Specifically among those who are planning to purchase a home in the next 12 months, nearly three quarters (71%) say they are concerned about qualifying, with 34% “very” concerned.

Since March 2022, the Bank of Canada has increased its overnight target rate by 425 basis points to 4.50%. That has sharply raised borrowing costs for those with variable mortgage rates or lines of credit, including Home Equity Lines of Credit. Fixed mortgage rates have also roughly doubled from the 2%-range in late 2021 to at or above 5% today.

That has affected the ability of some borrowers, particularly younger first-time borrowers, to qualify for the mortgage they require. The survey found that 60% of those between the ages of 18 and 34 are concerned about their ability to qualify. That’s compared to 47% and 29% for those between the ages of 35 and 54, and those aged 55 and above, respectively.

The qualification challenges mean more borrowers are considering alternatives to traditional lenders. Among those intending to make a purchase, nearly a third (29%) say they are considering an alternative lender, the survey found. Another 11% said they would consider asking family or friends for money, while other options considered include using a subprime or private lender (11%), or a monoline lender or credit union (8%).

Businesses and consumers preparing for recession: BoC outlook surveys

Both consumers and businesses are bracing for a recession in the next 12 months, according to the latest quarterly outlook surveys released by the Bank of Canada.

In the Q1 Business Outlook Survey, which is based on interviews with roughly 100 Canadian business leaders, expectations are for sales to continue to slow due to both recession worries and the impact of high inflation on consumers’ disposable income.

“While about half of firms have incorporated the risk of a recession over the next 12 months into their business plans, they expect any potential recession to be mild,” the survey reads. “Some firms planning for a recession expect softer demand growth and are less likely to add staff or increase their investment spending.”

And while short-term inflation expectations have moderated, businesses continue to expect “persistent inflationary pressures” due to high labour costs and strong domestic demand.

Inflation expectations among consumers have also fallen in the quarter, according to the Bank’s Canadian Survey of Consumer Expectations, which was released on the same day.
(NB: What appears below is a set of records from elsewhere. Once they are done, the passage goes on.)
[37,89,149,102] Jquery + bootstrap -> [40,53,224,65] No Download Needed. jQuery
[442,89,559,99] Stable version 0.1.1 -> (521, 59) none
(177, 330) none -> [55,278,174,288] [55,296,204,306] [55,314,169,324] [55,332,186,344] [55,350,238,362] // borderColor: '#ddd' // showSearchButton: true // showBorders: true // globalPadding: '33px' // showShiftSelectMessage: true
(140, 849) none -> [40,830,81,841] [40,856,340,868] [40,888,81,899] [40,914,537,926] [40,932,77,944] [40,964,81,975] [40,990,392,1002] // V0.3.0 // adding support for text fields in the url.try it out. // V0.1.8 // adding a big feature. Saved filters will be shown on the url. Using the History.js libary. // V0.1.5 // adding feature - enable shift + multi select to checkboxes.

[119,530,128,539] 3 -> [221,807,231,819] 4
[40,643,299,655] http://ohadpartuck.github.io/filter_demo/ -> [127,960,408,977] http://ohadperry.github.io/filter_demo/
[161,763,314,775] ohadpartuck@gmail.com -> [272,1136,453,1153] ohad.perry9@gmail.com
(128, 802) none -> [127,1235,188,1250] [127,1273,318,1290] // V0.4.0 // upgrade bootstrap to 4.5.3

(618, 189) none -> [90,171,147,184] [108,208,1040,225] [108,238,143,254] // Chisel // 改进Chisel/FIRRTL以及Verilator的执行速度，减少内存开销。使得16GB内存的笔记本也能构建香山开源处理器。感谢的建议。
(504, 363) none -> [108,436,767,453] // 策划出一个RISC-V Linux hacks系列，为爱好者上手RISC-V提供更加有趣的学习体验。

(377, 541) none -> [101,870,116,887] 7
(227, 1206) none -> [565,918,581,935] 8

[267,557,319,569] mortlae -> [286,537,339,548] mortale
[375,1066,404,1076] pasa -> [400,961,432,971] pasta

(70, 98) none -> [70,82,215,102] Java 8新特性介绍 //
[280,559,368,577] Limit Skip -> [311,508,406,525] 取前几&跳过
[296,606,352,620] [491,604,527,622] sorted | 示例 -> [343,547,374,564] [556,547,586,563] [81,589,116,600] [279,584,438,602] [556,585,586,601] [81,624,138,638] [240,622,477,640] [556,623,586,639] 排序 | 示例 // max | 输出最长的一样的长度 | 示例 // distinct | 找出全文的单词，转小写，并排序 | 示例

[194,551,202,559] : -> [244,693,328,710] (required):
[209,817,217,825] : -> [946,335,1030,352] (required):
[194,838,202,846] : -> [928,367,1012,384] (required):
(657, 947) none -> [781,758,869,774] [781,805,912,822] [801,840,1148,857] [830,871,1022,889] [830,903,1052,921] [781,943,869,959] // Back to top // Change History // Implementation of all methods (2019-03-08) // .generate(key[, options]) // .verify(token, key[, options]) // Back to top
“Canadians’ concerns about inflation are still high but appear to be easing,” the survey says, while adding Canadians remain frustrated by high food prices. Consumers also believe the Bank will have challenges reaching its neutral target of between 1% and 3% due in part to supply chain disruptions, the war in Ukraine and government spending.

Source: Bank of Canada

And like business leaders, consumers are also bracing themselves for recession.

“Most Canadians see a recession as the most likely scenario for the economy in the next 12 months,” the report noted, adding that consumers say they plan to “spend less and save more as a precaution.”

“[These] releases should encourage the Bank of Canada to remain on hold at its policy announcement next week,” wrote TD Economics economist James Orlando.

“Granted, GDP growth, employment data, and consumer spending have surged recently. But, if consumers and businesses adjust their behaviour in preparation of a slowdown, it becomes a self-fulfilling prophecy,” he added. “This implies that the string of positive surprises won’t last much longer.”

Building permits surge in February

The value of residential building permits in Canada rose 7.9% in February to $6.6 billion, Statistics Canada reported Tuesday. In total, permits were issued for 22,900 new units in the month.

Overall building permits in the country jumped 8.6% from January to a value of $10.7%. That’s compared to two consecutive monthly declines in December and January, and expectations of just a 2% monthly rise.

The overall increase was driven specifically by large gains in both Ontario (+10.7%) and Alberta (+25.6%). In all, seven provinces reported a monthly rise in building permits.

Looking at residential permits, three provinces saw declines, including British Columbia (-13.4%), Alberta (-3.9%) and Saskatchewan (-40.6%), StatCan reported.